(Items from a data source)
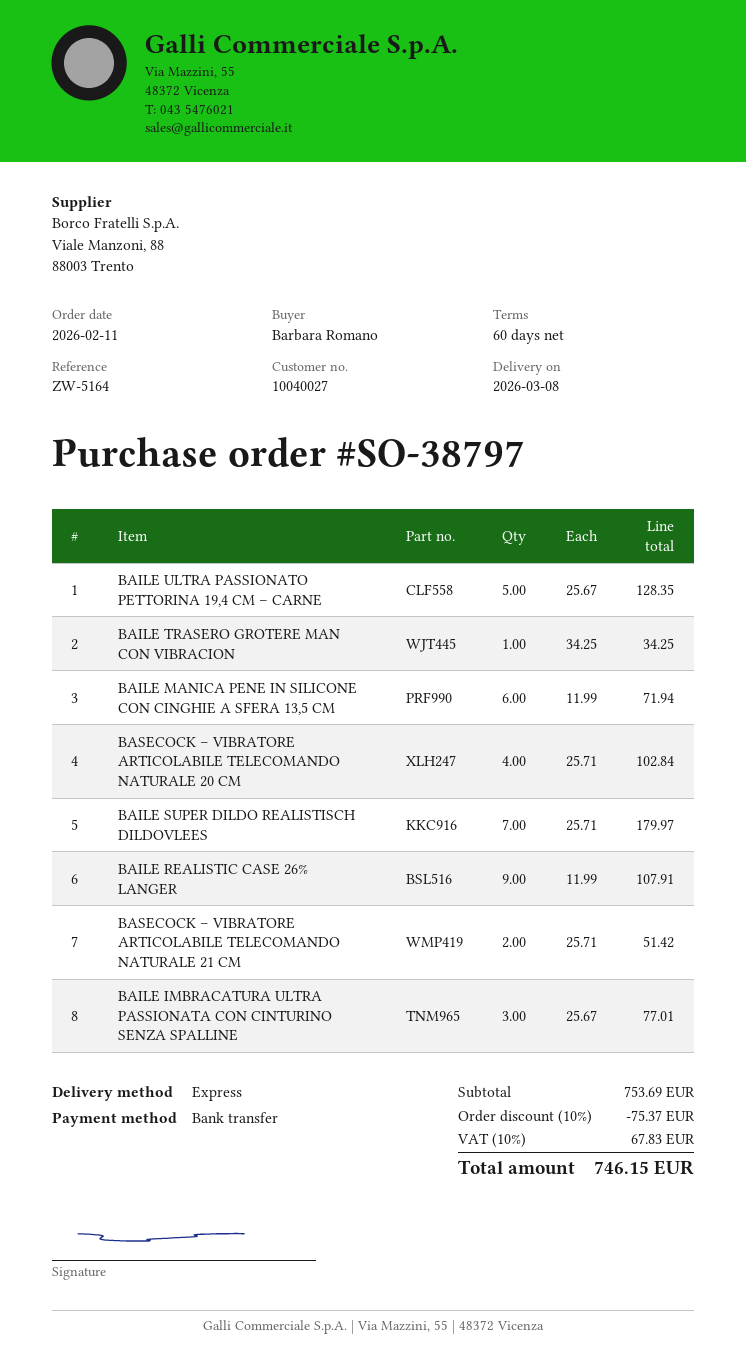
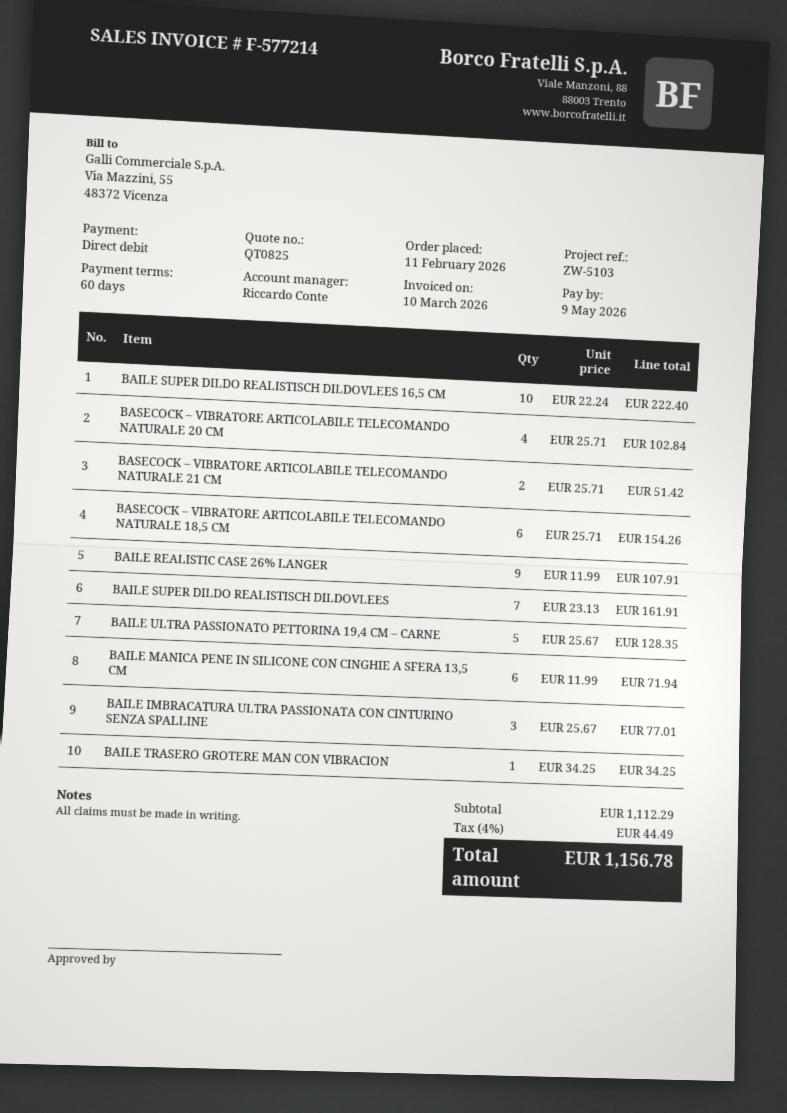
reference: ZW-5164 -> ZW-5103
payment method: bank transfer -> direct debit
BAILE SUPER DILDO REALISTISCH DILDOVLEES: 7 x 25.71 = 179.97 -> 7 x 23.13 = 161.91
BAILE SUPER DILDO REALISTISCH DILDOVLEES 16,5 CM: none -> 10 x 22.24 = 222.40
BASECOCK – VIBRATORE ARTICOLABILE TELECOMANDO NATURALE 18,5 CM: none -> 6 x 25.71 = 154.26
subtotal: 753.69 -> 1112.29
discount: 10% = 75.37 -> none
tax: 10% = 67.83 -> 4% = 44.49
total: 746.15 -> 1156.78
* * *
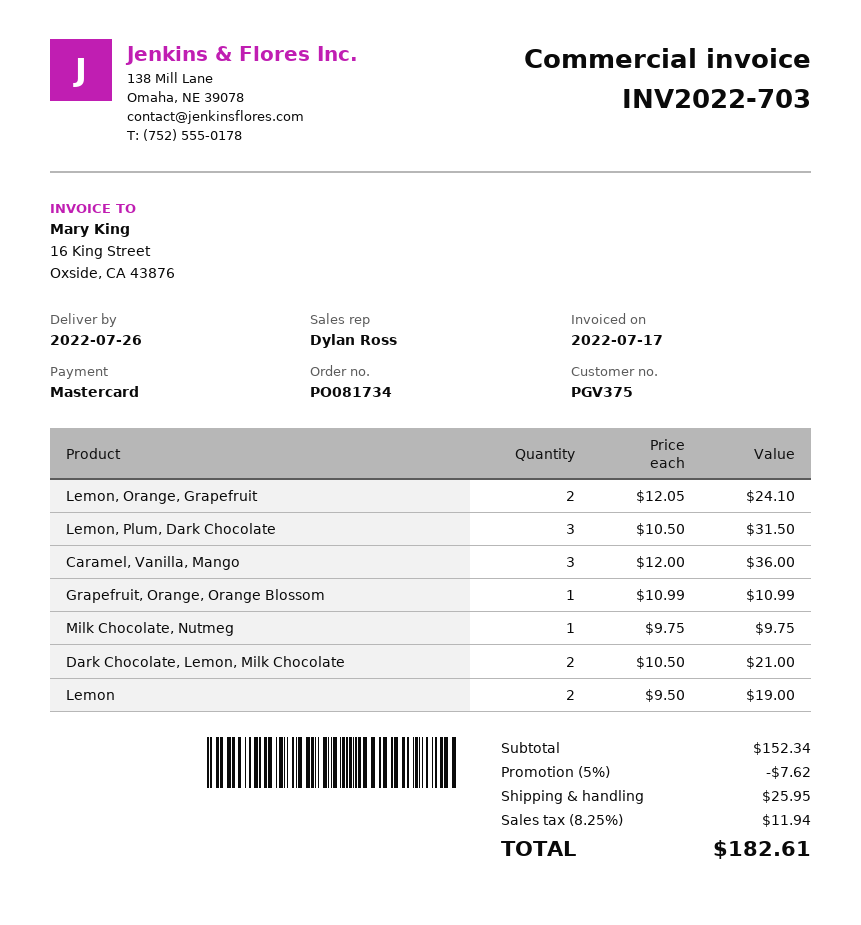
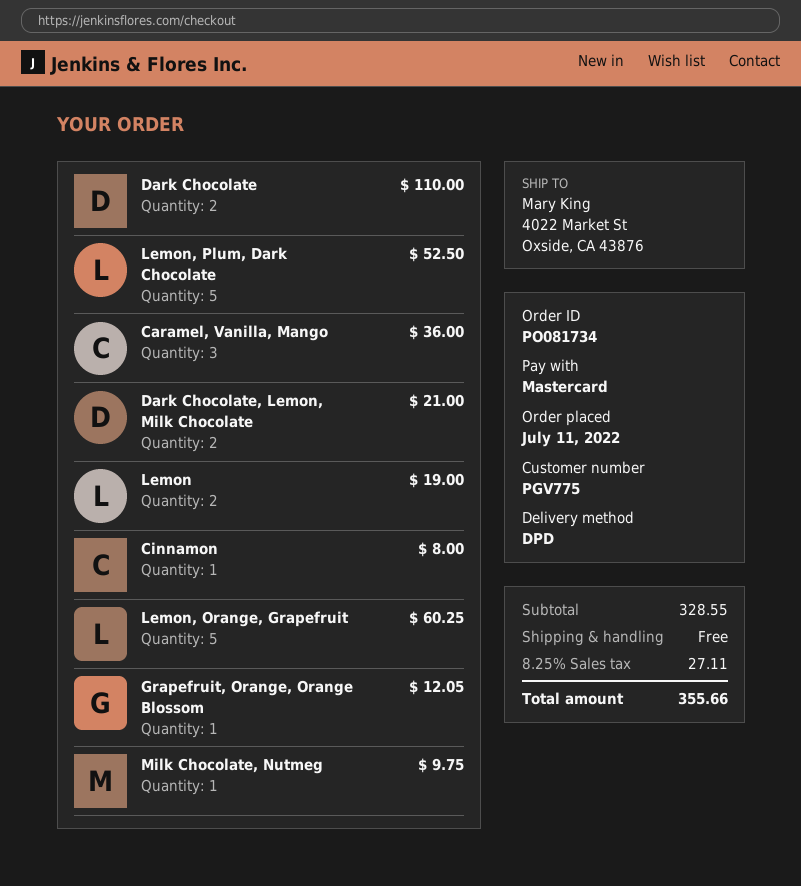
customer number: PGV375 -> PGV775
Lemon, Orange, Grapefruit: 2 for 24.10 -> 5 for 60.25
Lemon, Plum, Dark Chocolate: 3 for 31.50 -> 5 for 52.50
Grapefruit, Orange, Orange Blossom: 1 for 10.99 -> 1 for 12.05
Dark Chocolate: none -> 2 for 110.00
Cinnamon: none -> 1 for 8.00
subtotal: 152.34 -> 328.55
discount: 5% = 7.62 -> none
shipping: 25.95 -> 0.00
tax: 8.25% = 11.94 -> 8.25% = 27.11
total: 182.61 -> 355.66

What is expected – Of all the entries above, output exactly the lines between the one holding "discount: 10% = 75.37 -> none" and the one holding "total: 746.15 -> 1156.78", inclusive.

Exercise result –
discount: 10% = 75.37 -> none
tax: 10% = 67.83 -> 4% = 44.49
total: 746.15 -> 1156.78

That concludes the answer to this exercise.